* What to work on
Each entry below needs to be transcribed verbatim; the images should not appear.

* Records for this task
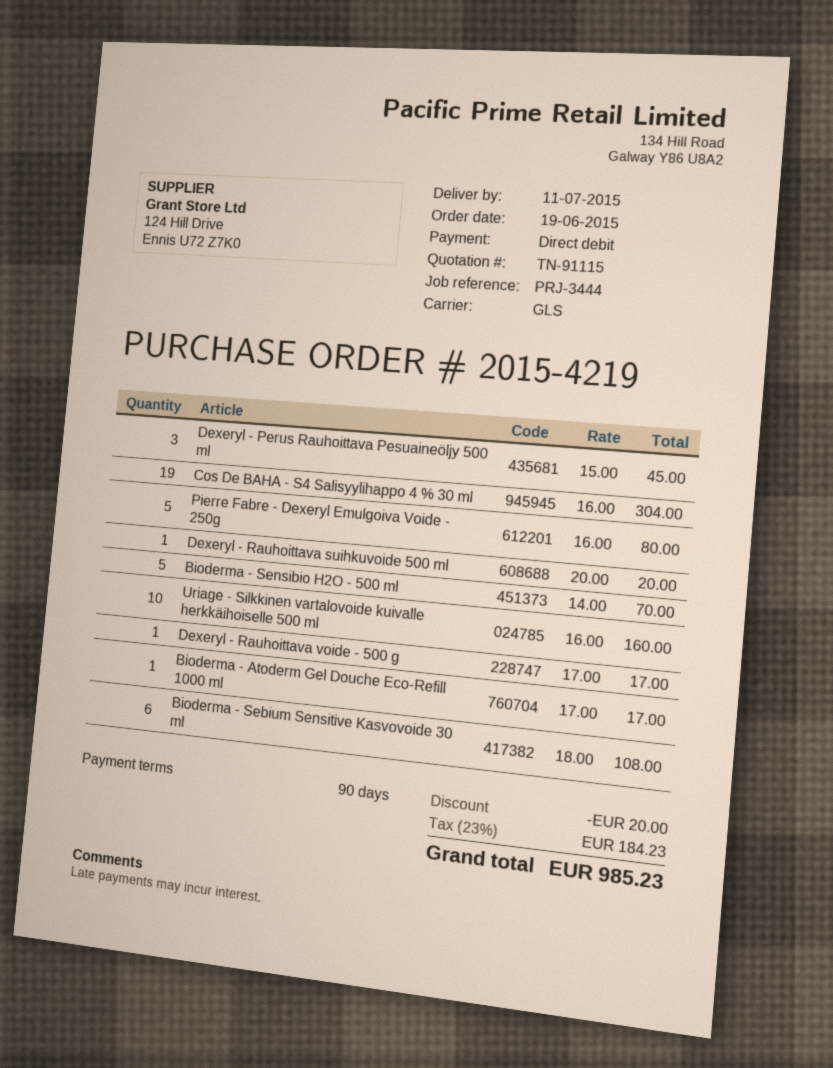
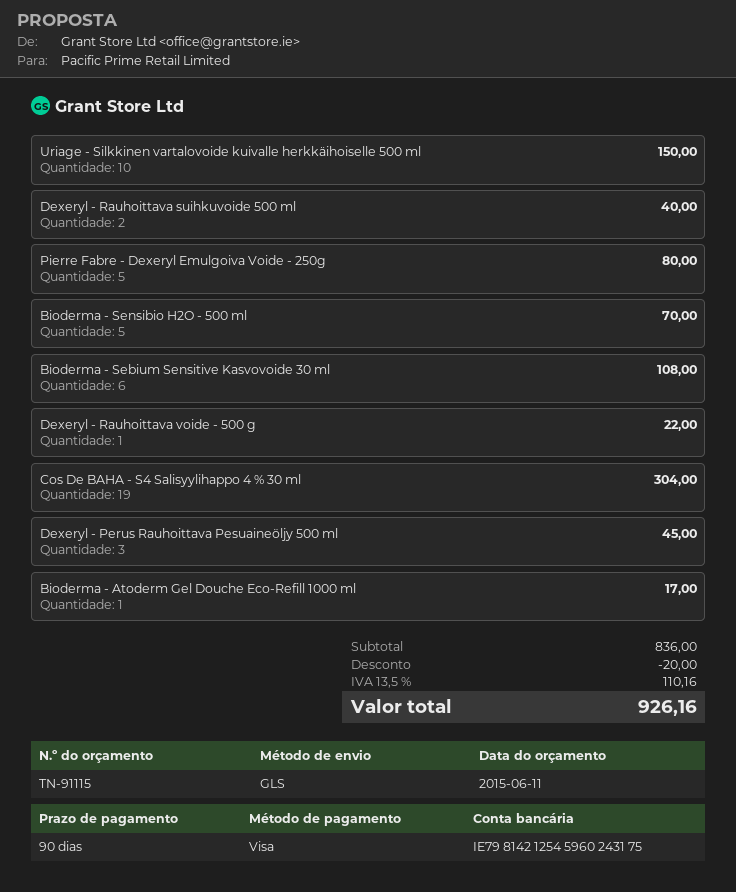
payment method: direct debit -> Visa
Dexeryl - Rauhoittava suihkuvoide 500 ml: 1 for 20.00 -> 2 for 40.00
Uriage - Silkkinen vartalovoide kuivalle herkkäihoiselle 500 ml: 10 for 160.00 -> 10 for 150.00
Dexeryl - Rauhoittava voide - 500 g: 1 for 17.00 -> 1 for 22.00
tax: 23% = 184.23 -> 13.5% = 110.16
total: 985.23 -> 926.16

* Output of the exercise
payment method: direct debit -> Visa
Dexeryl - Rauhoittava suihkuvoide 500 ml: 1 for 20.00 -> 2 for 40.00
Uriage - Silkkinen vartalovoide kuivalle herkkäihoiselle 500 ml: 10 for 160.00 -> 10 for 150.00
Dexeryl - Rauhoittava voide - 500 g: 1 for 17.00 -> 1 for 22.00
tax: 23% = 184.23 -> 13.5% = 110.16
total: 985.23 -> 926.16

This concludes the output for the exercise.